* [Revision tracking records]

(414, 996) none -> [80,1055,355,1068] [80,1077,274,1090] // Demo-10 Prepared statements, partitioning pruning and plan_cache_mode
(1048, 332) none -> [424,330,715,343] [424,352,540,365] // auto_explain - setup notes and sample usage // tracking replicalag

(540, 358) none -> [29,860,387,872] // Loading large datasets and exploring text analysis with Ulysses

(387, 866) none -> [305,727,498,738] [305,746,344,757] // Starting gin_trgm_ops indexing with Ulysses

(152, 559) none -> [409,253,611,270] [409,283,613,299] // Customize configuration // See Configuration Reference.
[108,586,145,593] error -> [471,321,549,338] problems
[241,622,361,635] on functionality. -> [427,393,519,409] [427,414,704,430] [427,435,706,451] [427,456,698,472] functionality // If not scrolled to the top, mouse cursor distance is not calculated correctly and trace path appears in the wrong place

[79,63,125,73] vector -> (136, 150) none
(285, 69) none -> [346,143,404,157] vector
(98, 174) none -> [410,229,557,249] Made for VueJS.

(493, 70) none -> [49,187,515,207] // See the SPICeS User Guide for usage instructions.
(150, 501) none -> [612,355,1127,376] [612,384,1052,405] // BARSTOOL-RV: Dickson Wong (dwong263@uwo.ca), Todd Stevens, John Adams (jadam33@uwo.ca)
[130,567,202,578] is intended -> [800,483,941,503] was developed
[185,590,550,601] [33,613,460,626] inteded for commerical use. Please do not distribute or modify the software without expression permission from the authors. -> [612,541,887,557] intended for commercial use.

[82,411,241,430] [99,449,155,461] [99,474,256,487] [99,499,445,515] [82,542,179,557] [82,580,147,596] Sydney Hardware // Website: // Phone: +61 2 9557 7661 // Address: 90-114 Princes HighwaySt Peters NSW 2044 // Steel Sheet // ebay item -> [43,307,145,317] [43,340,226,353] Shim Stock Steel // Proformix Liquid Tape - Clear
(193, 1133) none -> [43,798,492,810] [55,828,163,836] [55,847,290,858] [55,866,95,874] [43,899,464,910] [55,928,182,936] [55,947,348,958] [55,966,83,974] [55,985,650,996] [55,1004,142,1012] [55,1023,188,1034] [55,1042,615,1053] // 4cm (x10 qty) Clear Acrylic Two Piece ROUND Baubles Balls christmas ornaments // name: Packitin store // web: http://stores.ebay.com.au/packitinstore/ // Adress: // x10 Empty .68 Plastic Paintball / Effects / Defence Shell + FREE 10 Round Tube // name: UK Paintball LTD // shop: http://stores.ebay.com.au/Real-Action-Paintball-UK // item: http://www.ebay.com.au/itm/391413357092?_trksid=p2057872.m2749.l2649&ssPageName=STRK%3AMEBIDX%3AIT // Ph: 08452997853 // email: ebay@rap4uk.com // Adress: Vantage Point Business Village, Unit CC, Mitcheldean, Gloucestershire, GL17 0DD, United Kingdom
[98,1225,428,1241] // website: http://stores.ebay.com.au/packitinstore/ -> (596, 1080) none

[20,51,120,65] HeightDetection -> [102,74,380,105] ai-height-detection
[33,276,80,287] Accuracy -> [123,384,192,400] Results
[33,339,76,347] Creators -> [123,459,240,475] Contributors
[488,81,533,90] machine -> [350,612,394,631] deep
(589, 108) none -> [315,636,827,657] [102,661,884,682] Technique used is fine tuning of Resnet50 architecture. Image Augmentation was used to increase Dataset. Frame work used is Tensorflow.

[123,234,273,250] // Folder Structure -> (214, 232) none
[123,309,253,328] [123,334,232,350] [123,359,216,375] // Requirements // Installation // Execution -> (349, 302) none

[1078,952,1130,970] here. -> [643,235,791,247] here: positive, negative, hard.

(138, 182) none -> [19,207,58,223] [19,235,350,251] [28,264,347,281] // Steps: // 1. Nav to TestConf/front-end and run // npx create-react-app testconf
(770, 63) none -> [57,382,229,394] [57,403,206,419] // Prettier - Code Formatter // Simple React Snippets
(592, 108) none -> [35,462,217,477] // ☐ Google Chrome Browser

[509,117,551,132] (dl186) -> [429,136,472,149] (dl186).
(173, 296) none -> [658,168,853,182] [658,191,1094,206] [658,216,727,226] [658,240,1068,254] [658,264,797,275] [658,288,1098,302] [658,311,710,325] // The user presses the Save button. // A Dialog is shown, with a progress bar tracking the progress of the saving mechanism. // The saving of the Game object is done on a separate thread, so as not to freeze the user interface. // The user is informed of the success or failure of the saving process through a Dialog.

* [TASK GOAL]
Pull out every line of the entries that includes the word "usage".

* [EXERCISE RESPONSE]
(1048, 332) none -> [424,330,715,343] [424,352,540,365] // auto_explain - setup notes and sample usage // tracking replicalag
(493, 70) none -> [49,187,515,207] // See the SPICeS User Guide for usage instructions.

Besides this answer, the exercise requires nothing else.